Connaître une chose telle qu’elle est, c’est tout simplement devenir identique à cette chose : « Tant que vous tenez votre intelligence pour une certaine chose autre que l’intelligible lui-même[1], vous ne pouvez pas vous regarder comme connaissant cet intelligible tel qu’il est. »
Nous ne saurions donc parvenir à la connaissance de l’essence divine, à moins de nous identifier avec Dieu, de « passer en Dieu[2] », et, par la filiation divine, de devenir Dieu même.
Du mystique parvenu à cette filiation, « Dieu, par son propre esprit[3], ne sera plus-autre, ni divers, ni distinct… La Vérité ne sera plus alors quelque chose d’autre que l’intelligence [du voyant]… La filiation, c’est la suppression de tout ce qui fait qu’on est autre, de toute diversité ; c’est la résolution de tous en un, résolution qui est même chose que la transfusion d’un en tous ; et cela, c’est la déification même. — Et hæc theosis ipsa. »
L’absorption en Dieu, l’identification avec Dieu, tel est le seul moyen qu’ait l’homme de connaître l’essence divine et, par elle, les essences de toutes les créatures ; la déification est la condition nécessaire de toute intuition métaphysique.
Le philosophe va donc, « par delà les sens, le raisonnement et l’intelligence[4], tendre à la vision mystique où prend fin la hiérarchie ascendante de la puissance de connaître, et où le Dieu inconnu commence à se révéler. »

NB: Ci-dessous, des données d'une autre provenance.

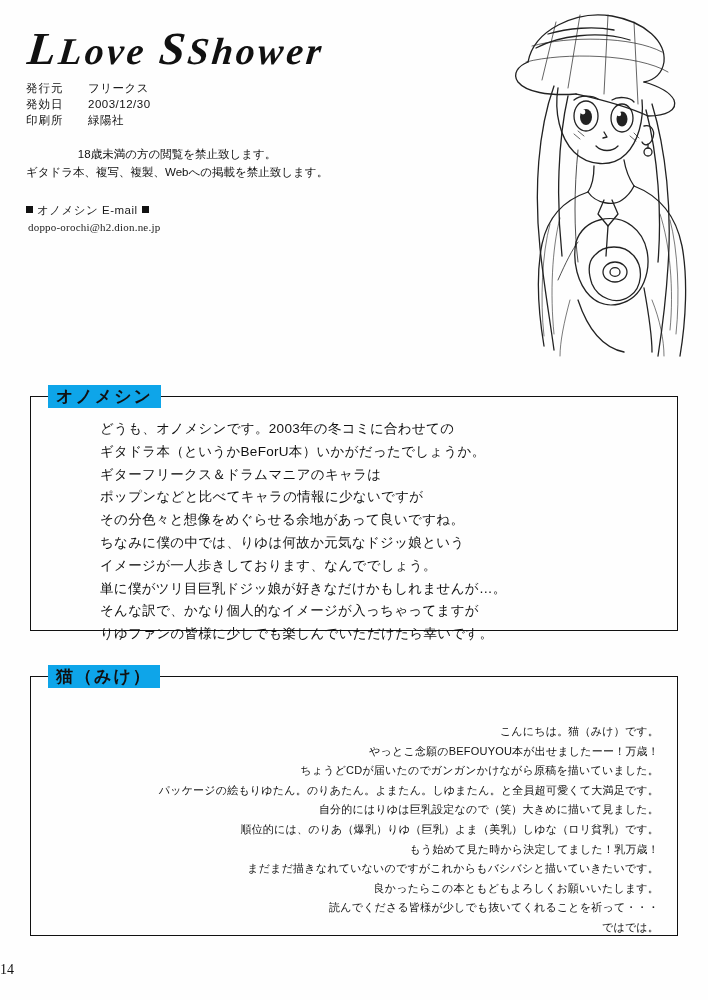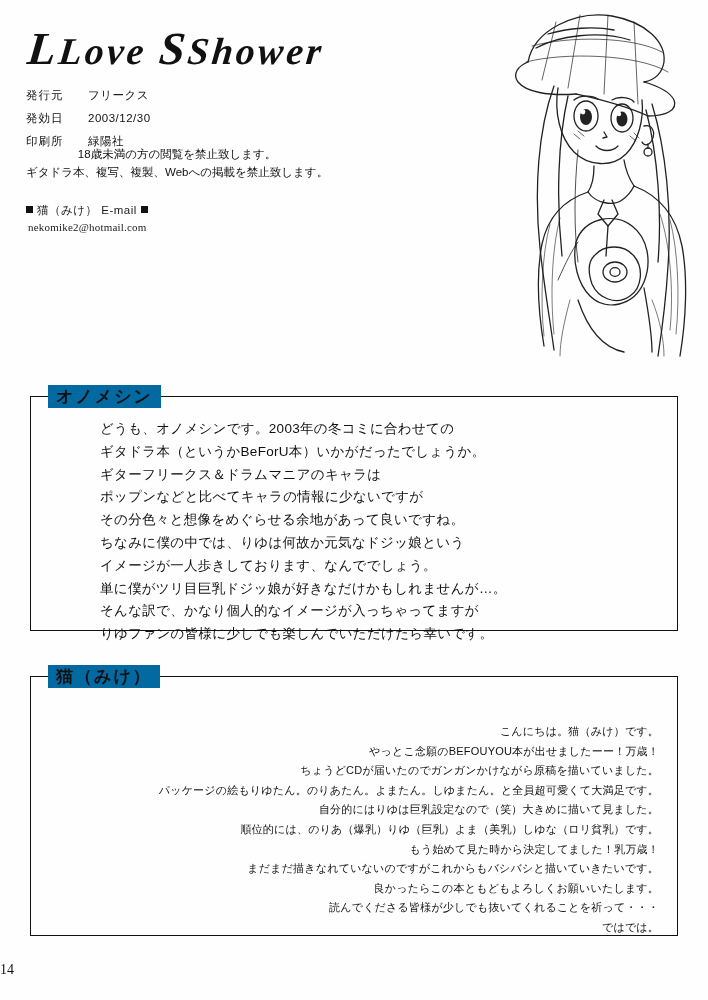"発行元" .colophon-row { margin-top: 7px -> none }
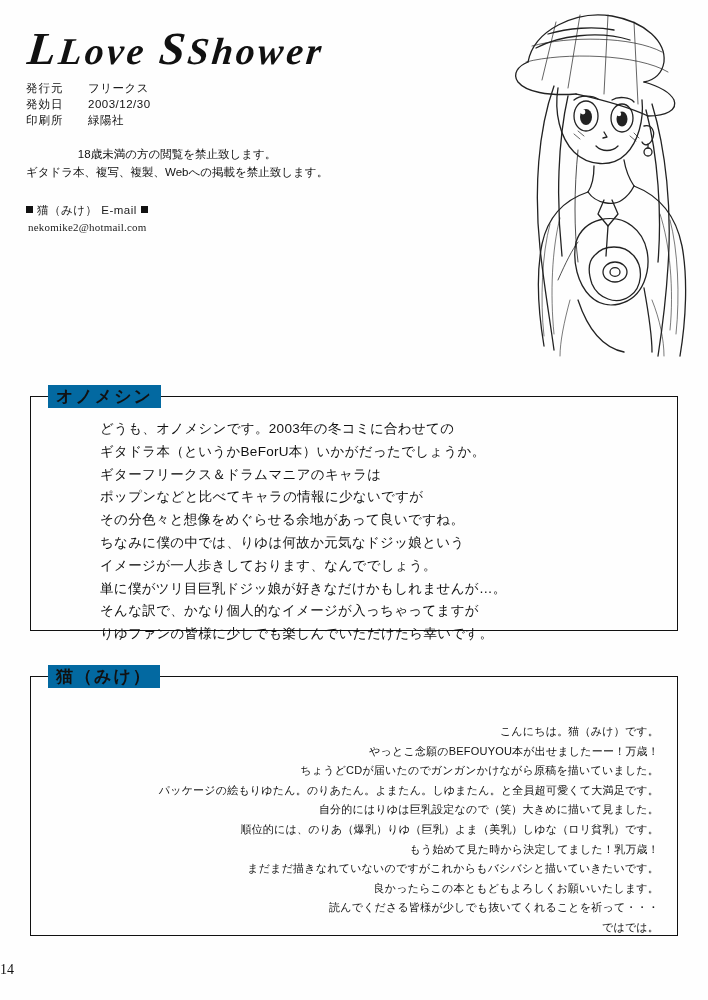"オノメシン E-mail" div.contact-block { html: none -> <div> <div> <span></span><span>オノメシン E-mail</span><span></span> </div> <div>doppo-orochi@h2.dion.ne.jp</div> </div> }
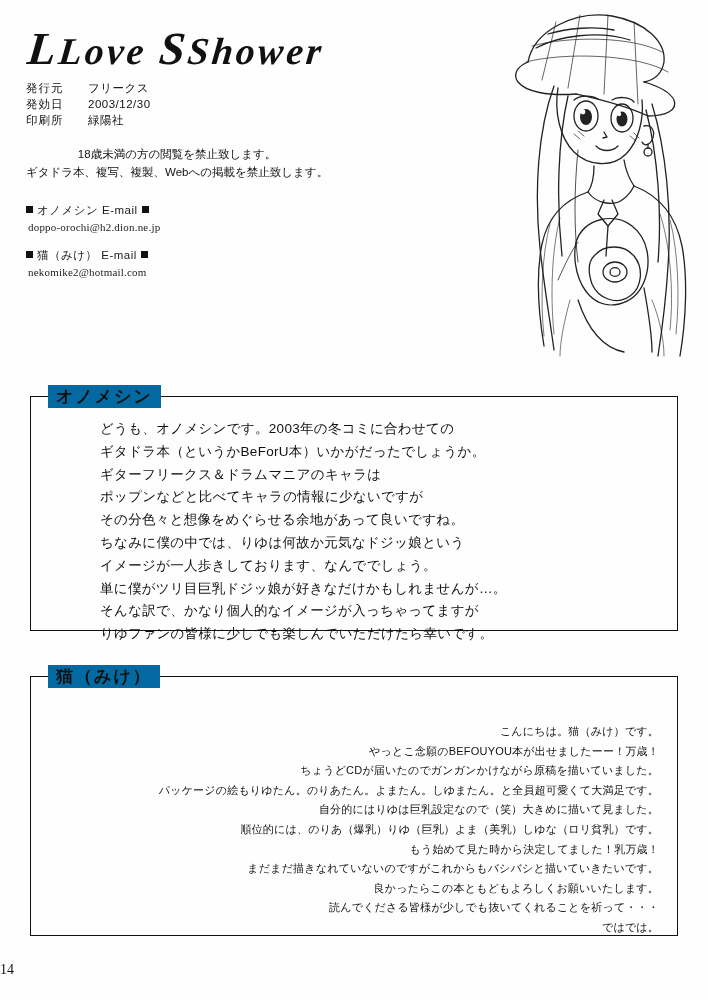"猫（みけ） E-mail" div.contact-block { html: <div> <div> <span></span><span>猫（みけ） E-mail</span><span></span> </div> <div>nekomike2@hotmail.com</div> </div> -> none }
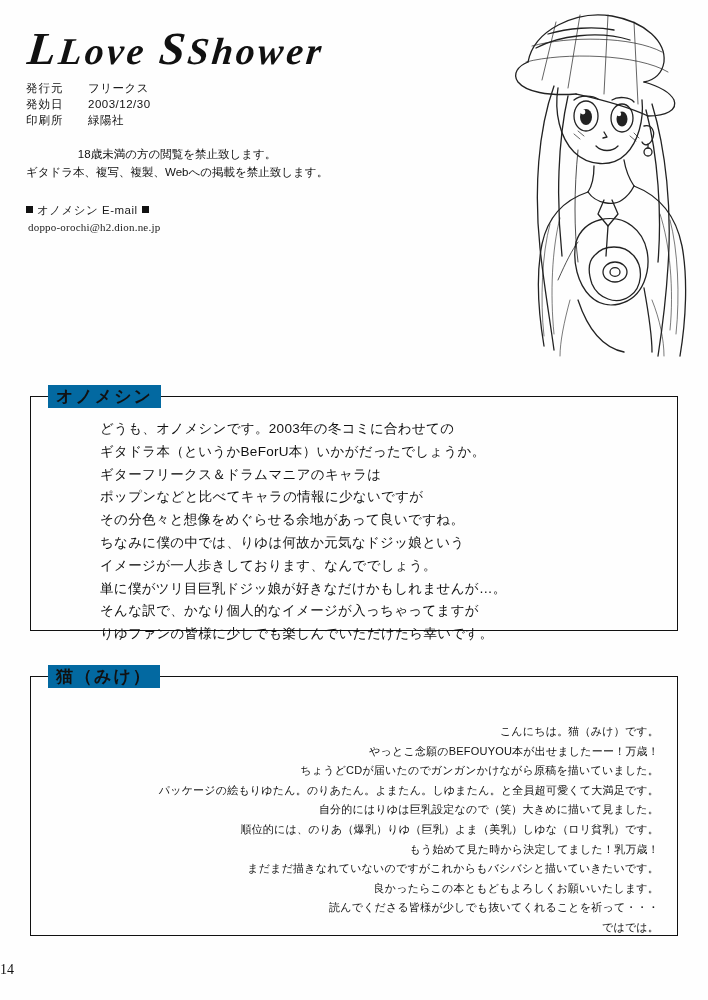"オノメシン" .box-label { background: #0369a1 -> #0ea5e9 }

Le futur évêque de Brixen marque les divers degrés de cette échelle qui monte jusqu’à l’intuition contemplative. Il en compte sept[5]. L’animation ou vie végétative, le sens ou vie sensitive, l’art ou imagination, la vertu ou mémoire conduisent successivement à la tranquillité qui s’élève jusqu’à la pure volonté des choses d’en haut ; alors vient l’entrée (ingressio) ; l’intelligence élève son pur regard, afin de voir l’Objet souverainement désirable et souverainement aimé ; enfin, ces démarches sont couronnées par la contemplation, « en laquelle la vision saisit la demeure de la Vérité vraie ». Ces sept degrés, que l’âme franchit l’un après l’autre, on les peut caractériser
- ↑ Nicolai de Cusa De conjecturis lib. I, cap. XIII ; éd. cit., t. I, p. 87.
- ↑ Nicolai de Cusa Excitationum lib. X ; ex sermone : Dum sanctificatus fuero ; éd. cit., t. II, p. 680.
- ↑ Nicolai de Cusa De filiatione Dei libellus ; éd. cit., t. I, pp. 122-123.
- ↑ Nicolai de Cusa Dialogus de possest ; éd. cit., t. I, p, 252.
- ↑ Nicolai de Cusa Excitationum liber II, ex sermone ; Complevit Deus die septimo opus quod fecerat, et requievit ; éd. cit., t. II, pp. 393-394.